Hay suficiente inducción de la expresión de Cas9 en la línea celular transducida A549 dos horas después del tratamiento con Shield-1, que se vuelve insignificante dentro de las seis a 12 horas posteriores a la retirada de Shield-1. Las células A549 transducidas tratadas con Shield-1 disminuyeron en número después de 48 horas sin afectar la muestra de Rinella, que fue validada por inmunoblotting utilizando un anticuerpo contra la proteína RPA3 agotada. La inversión de edición de genes o mutaciones indel se confirmaron mediante ensayos de nucleasa topógrafo.
El constructo vectorial de lentivirus diseñado fue un sistema bicistrónico que llevaba otro gen de interés bajo el mismo promotor EF-1a. Se agregó una proteína fluorescente modificada, P2A, para rastrear las células infectadas. La expresión de la proteína mVenus se observó en el vehículo y en las células transducidas A549, independientemente de la expresión de DD-Cas9 y del tratamiento Shield-1.
La transducción eficiente de la línea celular con el vector DD-Cas9 es uno de los pasos limitantes de velocidad, para tener células HEK293T sanas y usar su bajo número de pasaje es crucial.

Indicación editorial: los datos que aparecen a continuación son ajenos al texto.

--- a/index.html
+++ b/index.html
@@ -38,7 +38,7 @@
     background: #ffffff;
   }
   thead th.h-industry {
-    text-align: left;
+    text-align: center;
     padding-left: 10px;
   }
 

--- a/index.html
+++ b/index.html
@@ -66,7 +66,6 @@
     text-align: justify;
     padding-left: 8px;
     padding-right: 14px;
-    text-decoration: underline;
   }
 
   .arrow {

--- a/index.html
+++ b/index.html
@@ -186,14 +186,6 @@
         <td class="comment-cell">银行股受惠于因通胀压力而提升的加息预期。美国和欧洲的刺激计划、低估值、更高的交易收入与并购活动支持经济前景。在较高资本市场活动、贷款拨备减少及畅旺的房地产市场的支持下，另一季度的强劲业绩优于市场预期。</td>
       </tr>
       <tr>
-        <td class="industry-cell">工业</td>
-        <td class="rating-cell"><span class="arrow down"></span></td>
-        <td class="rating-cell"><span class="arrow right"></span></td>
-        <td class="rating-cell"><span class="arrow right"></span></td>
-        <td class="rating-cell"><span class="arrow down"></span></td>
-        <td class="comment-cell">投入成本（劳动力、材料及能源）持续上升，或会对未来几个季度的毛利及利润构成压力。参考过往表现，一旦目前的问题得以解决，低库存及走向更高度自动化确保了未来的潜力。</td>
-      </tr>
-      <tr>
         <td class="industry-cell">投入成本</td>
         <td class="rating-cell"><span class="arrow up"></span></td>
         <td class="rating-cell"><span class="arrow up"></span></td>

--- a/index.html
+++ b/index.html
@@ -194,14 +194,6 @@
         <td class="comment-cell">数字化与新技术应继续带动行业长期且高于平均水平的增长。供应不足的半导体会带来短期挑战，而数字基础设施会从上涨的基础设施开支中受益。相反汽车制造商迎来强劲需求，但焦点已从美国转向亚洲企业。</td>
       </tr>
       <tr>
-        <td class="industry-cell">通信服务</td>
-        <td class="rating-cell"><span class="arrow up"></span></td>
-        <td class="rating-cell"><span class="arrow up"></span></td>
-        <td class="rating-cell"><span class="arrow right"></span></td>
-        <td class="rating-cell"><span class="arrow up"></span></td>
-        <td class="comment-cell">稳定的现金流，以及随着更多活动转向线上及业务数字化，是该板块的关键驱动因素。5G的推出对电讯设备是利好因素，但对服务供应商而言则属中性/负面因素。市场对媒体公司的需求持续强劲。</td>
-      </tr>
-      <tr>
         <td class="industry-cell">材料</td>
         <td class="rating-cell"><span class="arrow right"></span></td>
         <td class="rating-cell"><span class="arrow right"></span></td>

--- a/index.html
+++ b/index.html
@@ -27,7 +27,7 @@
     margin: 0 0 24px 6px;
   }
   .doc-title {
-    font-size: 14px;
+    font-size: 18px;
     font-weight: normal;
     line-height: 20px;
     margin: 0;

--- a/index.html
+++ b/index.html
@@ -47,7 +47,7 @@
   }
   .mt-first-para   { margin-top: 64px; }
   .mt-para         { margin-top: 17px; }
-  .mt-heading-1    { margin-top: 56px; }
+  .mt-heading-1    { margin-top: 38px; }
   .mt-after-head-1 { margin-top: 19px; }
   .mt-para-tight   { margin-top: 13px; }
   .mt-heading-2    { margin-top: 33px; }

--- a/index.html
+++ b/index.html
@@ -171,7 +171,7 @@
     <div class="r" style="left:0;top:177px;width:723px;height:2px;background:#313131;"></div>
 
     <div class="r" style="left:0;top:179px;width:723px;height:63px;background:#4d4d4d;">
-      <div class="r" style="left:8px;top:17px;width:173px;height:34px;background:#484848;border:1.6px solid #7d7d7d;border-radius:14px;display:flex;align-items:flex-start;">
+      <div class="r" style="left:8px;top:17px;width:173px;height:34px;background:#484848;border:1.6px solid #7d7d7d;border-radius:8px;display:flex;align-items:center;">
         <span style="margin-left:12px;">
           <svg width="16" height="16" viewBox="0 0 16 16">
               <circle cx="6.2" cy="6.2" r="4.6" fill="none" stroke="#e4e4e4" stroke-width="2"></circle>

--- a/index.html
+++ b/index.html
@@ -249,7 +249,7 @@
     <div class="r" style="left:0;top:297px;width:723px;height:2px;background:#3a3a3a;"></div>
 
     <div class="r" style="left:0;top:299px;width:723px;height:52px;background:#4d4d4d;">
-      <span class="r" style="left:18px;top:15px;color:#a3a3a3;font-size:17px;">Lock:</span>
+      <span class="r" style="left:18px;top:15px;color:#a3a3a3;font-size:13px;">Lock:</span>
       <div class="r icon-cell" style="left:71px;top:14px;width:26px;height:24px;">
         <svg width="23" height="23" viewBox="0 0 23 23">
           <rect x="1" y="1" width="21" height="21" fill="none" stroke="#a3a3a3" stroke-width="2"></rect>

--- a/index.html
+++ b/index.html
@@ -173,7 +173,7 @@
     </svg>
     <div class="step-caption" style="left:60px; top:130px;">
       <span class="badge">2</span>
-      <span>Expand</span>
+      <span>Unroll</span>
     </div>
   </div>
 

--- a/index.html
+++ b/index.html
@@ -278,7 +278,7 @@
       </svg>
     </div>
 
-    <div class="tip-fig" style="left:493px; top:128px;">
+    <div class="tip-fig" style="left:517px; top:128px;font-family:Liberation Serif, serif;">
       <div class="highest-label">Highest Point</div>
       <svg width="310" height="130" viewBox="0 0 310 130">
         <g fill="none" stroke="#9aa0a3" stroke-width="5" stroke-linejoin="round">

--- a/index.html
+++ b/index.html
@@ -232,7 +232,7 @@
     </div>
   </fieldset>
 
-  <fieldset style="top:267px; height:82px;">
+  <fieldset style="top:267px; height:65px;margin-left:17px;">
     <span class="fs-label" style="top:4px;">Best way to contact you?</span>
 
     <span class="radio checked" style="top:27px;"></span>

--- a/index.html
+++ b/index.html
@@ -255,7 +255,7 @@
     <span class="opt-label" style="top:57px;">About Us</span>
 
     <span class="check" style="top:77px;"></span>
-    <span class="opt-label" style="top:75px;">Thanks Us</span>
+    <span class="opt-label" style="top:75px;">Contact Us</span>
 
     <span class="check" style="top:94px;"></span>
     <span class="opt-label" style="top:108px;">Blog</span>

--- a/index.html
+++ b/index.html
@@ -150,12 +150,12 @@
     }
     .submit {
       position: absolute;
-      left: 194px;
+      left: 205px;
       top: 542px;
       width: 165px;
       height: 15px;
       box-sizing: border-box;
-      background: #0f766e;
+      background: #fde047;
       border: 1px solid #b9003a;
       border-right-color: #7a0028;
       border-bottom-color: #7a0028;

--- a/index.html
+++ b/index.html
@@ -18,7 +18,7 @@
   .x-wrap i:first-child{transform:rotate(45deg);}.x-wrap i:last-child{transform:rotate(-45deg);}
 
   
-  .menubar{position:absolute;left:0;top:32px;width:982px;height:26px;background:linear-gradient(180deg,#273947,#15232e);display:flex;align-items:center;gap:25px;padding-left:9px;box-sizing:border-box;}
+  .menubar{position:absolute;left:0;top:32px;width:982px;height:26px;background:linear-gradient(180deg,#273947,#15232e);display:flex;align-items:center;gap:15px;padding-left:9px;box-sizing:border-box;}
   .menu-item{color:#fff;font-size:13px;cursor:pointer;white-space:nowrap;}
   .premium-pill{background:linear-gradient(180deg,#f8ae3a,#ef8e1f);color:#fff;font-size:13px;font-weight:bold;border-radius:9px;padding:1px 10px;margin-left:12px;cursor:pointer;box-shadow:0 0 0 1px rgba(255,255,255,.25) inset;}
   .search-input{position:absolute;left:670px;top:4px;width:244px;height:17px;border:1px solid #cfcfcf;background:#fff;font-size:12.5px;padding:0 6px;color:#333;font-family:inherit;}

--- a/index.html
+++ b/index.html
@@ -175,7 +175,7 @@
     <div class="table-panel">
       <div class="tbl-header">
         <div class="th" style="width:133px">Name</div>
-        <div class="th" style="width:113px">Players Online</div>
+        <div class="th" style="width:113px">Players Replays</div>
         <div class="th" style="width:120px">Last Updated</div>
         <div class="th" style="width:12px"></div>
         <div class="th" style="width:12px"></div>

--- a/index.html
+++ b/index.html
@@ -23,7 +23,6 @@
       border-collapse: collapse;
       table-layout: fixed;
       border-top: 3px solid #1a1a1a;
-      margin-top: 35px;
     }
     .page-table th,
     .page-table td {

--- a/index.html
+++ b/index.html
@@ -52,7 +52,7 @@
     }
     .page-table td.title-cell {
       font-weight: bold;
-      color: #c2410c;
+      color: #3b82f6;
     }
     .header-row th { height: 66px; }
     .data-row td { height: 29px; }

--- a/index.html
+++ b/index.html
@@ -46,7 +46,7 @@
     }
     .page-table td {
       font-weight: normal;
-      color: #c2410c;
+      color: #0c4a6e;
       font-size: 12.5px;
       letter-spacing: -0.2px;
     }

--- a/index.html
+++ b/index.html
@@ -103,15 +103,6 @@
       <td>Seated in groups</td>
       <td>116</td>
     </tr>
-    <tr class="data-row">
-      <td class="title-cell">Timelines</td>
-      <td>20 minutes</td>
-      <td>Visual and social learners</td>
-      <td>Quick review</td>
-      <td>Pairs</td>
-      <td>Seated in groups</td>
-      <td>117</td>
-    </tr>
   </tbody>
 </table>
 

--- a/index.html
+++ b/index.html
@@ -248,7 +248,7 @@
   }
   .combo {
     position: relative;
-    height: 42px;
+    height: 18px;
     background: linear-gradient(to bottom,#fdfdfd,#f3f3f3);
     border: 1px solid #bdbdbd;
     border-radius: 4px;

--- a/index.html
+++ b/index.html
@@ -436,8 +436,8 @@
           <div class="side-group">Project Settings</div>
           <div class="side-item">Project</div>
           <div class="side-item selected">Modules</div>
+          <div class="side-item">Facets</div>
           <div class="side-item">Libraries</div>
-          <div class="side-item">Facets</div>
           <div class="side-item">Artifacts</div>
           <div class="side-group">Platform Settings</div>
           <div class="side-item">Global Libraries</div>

La optimización de la relación entre el plásmido DD-Cas9, el plásmido de empaque y el plásmido de envoltura es muy importante para una transfección óptima. Pero además de eso, también la cantidad de Shield-1 que se necesita para estabilizar las células objetivo DD-Cas9 es algo con lo que debe tener cuidado.
El DD-Cas9 con el plásmido Cre también está disponible, y se puede utilizar para estudiar las interacciones genéticas en estudios in vivo basados en el sistema Cre-lox.